The United Nations Development Program (UNDP) has formally endorsed the Coalition on Tax Expenditure Reform (COATE), becoming the first international organisation to back the initiative.
The stakes are considerable. Governments globally forgo an estimated $4 trillion annually through tax exemptions, deductions, and preferential rates — one of the largest yet least scrutinised sources of revenue forgone in public finance. With fiscal space tightening across both high- and lower-income economies, pressure is mounting to bring greater transparency and accountability to this largely opaque area of tax policy.
The COATE, launched in 2025 by the International Institute for Sustainable Development, the Council on Economic Policies, the German Institute of Development and Sustainability, the International Centre for Tax and Development, and ODI Global, is currently working on the adoption of minimum standards on tax expenditure reporting as a practical first step toward systemic reform. UNDP’s support, alongside the endorsement of Brazil, France, Guinea, Nigeria, Rwanda, Senegal, Spain, and the United Kingdom, strengthens that push ahead of the next major political windows at the G7 and G20.

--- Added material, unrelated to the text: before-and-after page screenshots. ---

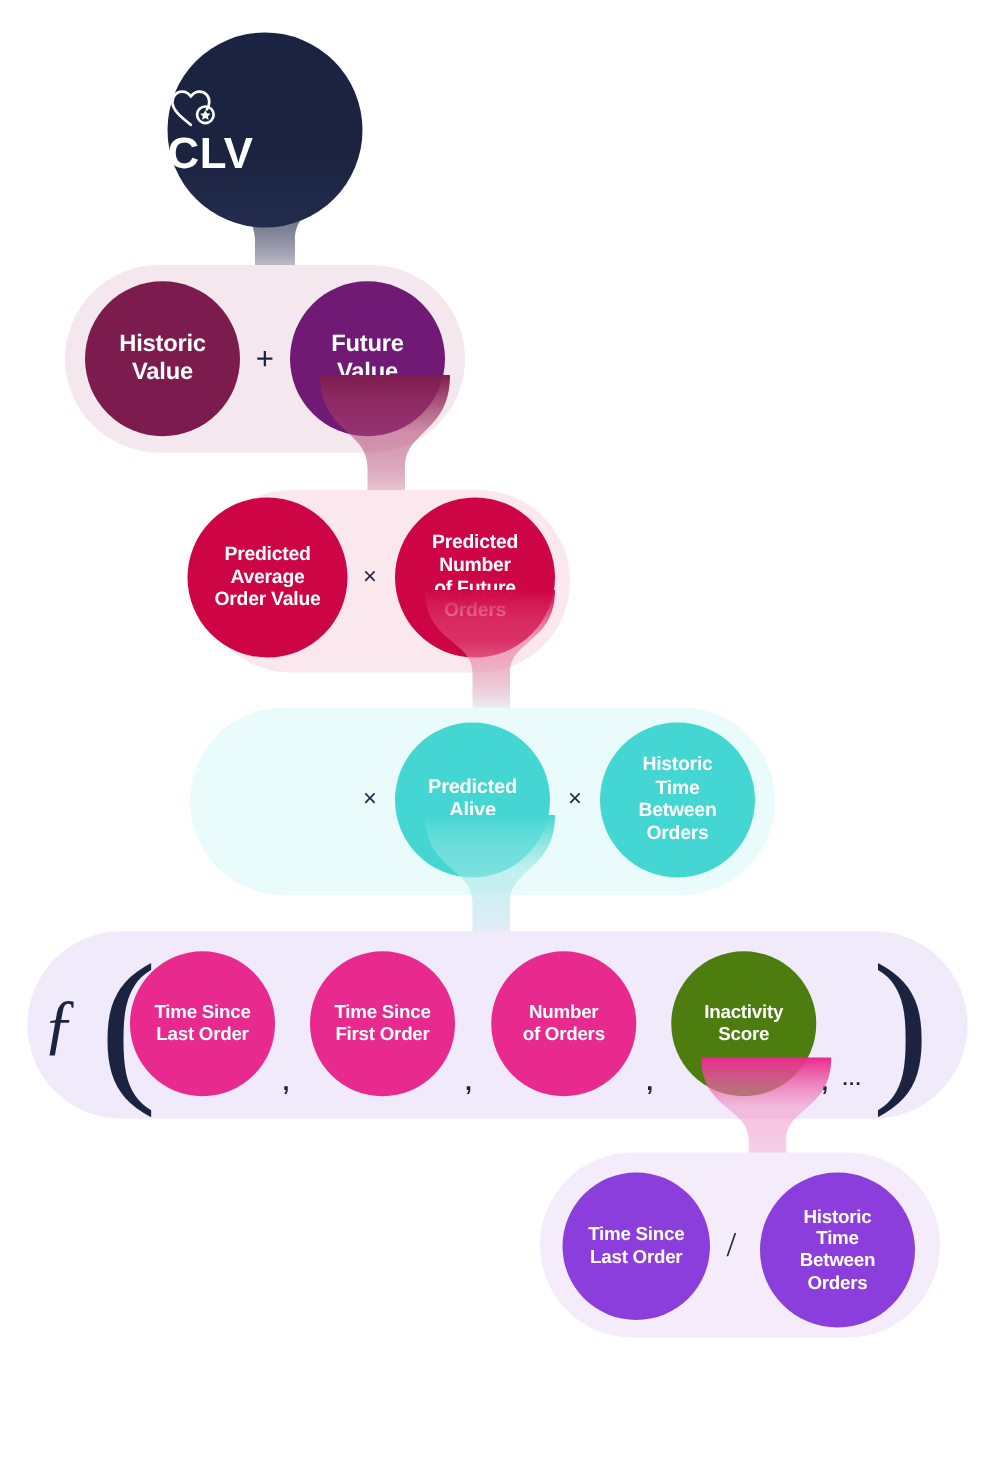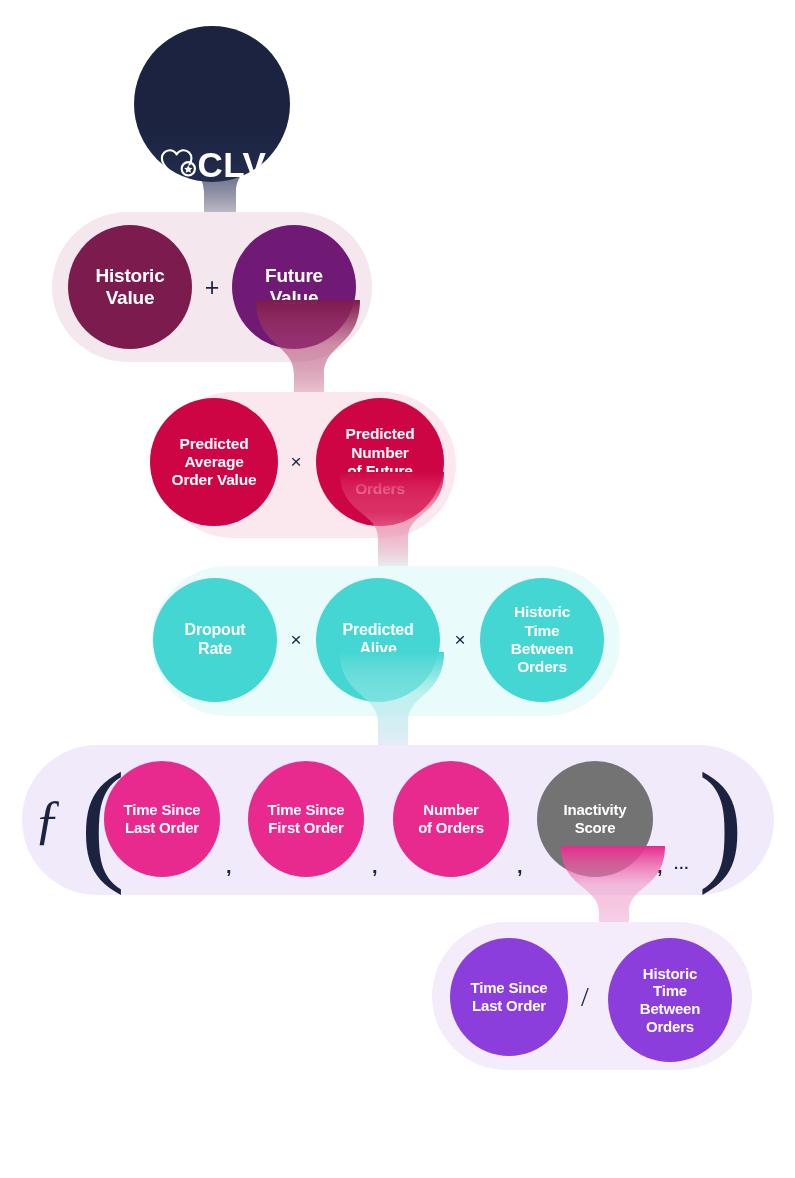--- a/index.html
+++ b/index.html
@@ -29,21 +29,21 @@
     font-weight:400;display:flex;align-items:center;justify-content:center;
     user-select:none;
   }
   .comma{position:absolute;color:#1b2340;font-weight:700;}
 
   
   #clv-node{
     position:absolute;left:134px;top:26px;width:156px;height:156px;
     border-radius:50%;
     background:linear-gradient(180deg,#1b2340 0%,#1b2340 62%,#232c4d 100%);
-    display:flex;flex-direction:row;align-items:flex-end;justify-content:center;
+    display:flex;flex-direction:column;align-items:flex-start;justify-content:center;
   }
   #clv-icon{width:40px;height:34px;margin-bottom:2px;}
   #clv-label{
     color:#fff;font-size:35px;font-weight:800;letter-spacing:0.5px;line-height:1;
   }
 
   .paren{
     position:absolute;color:#1b2340;
     font-family:"Liberation Serif", serif;
     font-weight:400;line-height:1;
@@ -109,23 +109,20 @@
         <stop offset="0%" stop-color="#ce0544" stop-opacity="1"></stop>
         <stop offset="40%" stop-color="#e65a85" stop-opacity="0.5"></stop>
         <stop offset="100%" stop-color="#e9fbfa" stop-opacity="1"></stop>
       </linearGradient>
     </defs>
     <path d="M4,0 C4,42 42,40 42,66 L42,100 L72,100 L72,66 C72,40 108,42 108,0 Z" fill="url(#g2)"></path>
   </svg>
 
   <div class="band" style="left:152px;top:566px;width:468px;height:150px;background:#e9fbfa;"></div>
 
-  <div class="node" style="left:153px;top:578px;width:124px;height:124px;background:#44d6d3;font-size:16px;">
-    <span>Dropout<br>Rate</span>
-  </div>
   <div class="op" style="left:286px;top:623px;width:20px;height:34px;font-size:19px;">×</div>
   <div class="node" style="left:316px;top:578px;width:124px;height:124px;background:#44d6d3;font-size:16px;">
     <span>Predicted<br>Alive</span>
   </div>
   <div class="op" style="left:450px;top:623px;width:20px;height:34px;font-size:19px;">×</div>
   <div class="node" style="left:480px;top:578px;width:124px;height:124px;background:#44d6d3;font-size:15.5px;">
     <span>Historic<br>Time<br>Between<br>Orders</span>
   </div>
 
   <svg class="conn" style="left:336px;top:652px;" width="112" height="104" viewBox="0 0 112 104">
@@ -152,21 +149,21 @@
   <div class="node" style="left:248px;top:761px;width:116px;height:116px;background:#e8298d;font-size:15px;">
     <span>Time Since<br>First Order</span>
   </div>
   <div class="comma" style="left:372px;top:855px;font-size:20px;">,</div>
 
   <div class="node" style="left:393px;top:761px;width:116px;height:116px;background:#e8298d;font-size:15px;">
     <span>Number<br>of Orders</span>
   </div>
   <div class="comma" style="left:517px;top:855px;font-size:20px;">,</div>
 
-  <div class="node" style="left:537px;top:761px;width:116px;height:116px;background:#737373;font-size:15px;">
+  <div class="node" style="left:537px;top:761px;width:116px;height:116px;background:#4d7c0f;font-size:15px;">
     <span>Inactivity<br>Score</span>
   </div>
   <div class="comma" style="left:657px;top:855px;font-size:20px;">,</div>
   <div class="dots" style="left:674px;top:855px;font-size:15px;">...</div>
   <div class="paren" style="left:698px;top:752px;font-size:136px;">)</div>
 
   <svg class="conn" style="left:557px;top:846px;" width="112" height="100" viewBox="0 0 112 100">
     <defs>
       <linearGradient id="g4" x1="0" y1="0" x2="0" y2="1">
         <stop offset="0%" stop-color="#e8298d" stop-opacity="1"></stop>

As Orria Goñi, Head of Public Finance for SDGs at UNDP’s Sustainable Finance Hub, puts it: “Tax expenditure reform sits at the heart of our ongoing work on fiscal policy coherence, and we believe COATE is well positioned to bring together exactly the kind of complementary expertise — analytical, policy-facing, and country-grounded — that can translate this mandate into meaningful results.”